### Information shown
☆ ☆ ☆ ☆

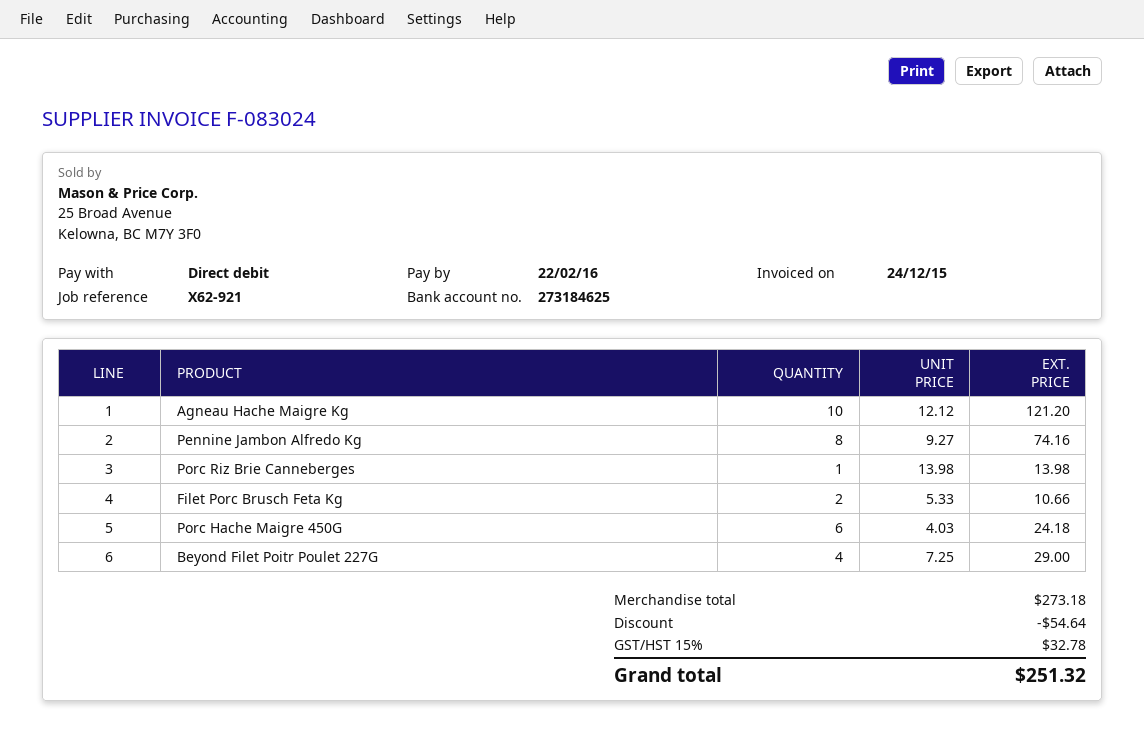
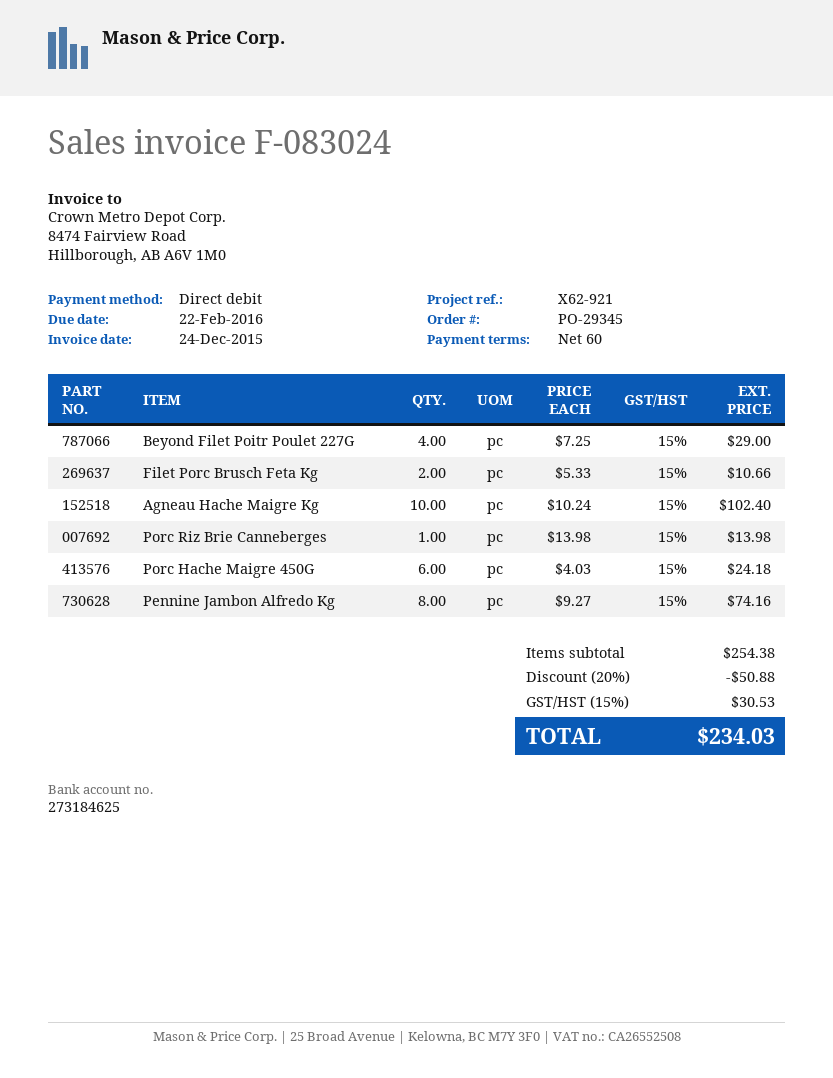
Agneau Hache Maigre Kg: 10 x 12.12 = 121.20 -> 10 x 10.24 = 102.40
subtotal: 273.18 -> 254.38
discount: 54.64 -> 50.88
tax: 15% = 32.78 -> 15% = 30.53
total: 251.32 -> 234.03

☆ ☆ ☆ ☆

Print the material in full and exactly; the pictures must not be printed.

Agneau Hache Maigre Kg: 10 x 12.12 = 121.20 -> 10 x 10.24 = 102.40
subtotal: 273.18 -> 254.38
discount: 54.64 -> 50.88
tax: 15% = 32.78 -> 15% = 30.53
total: 251.32 -> 234.03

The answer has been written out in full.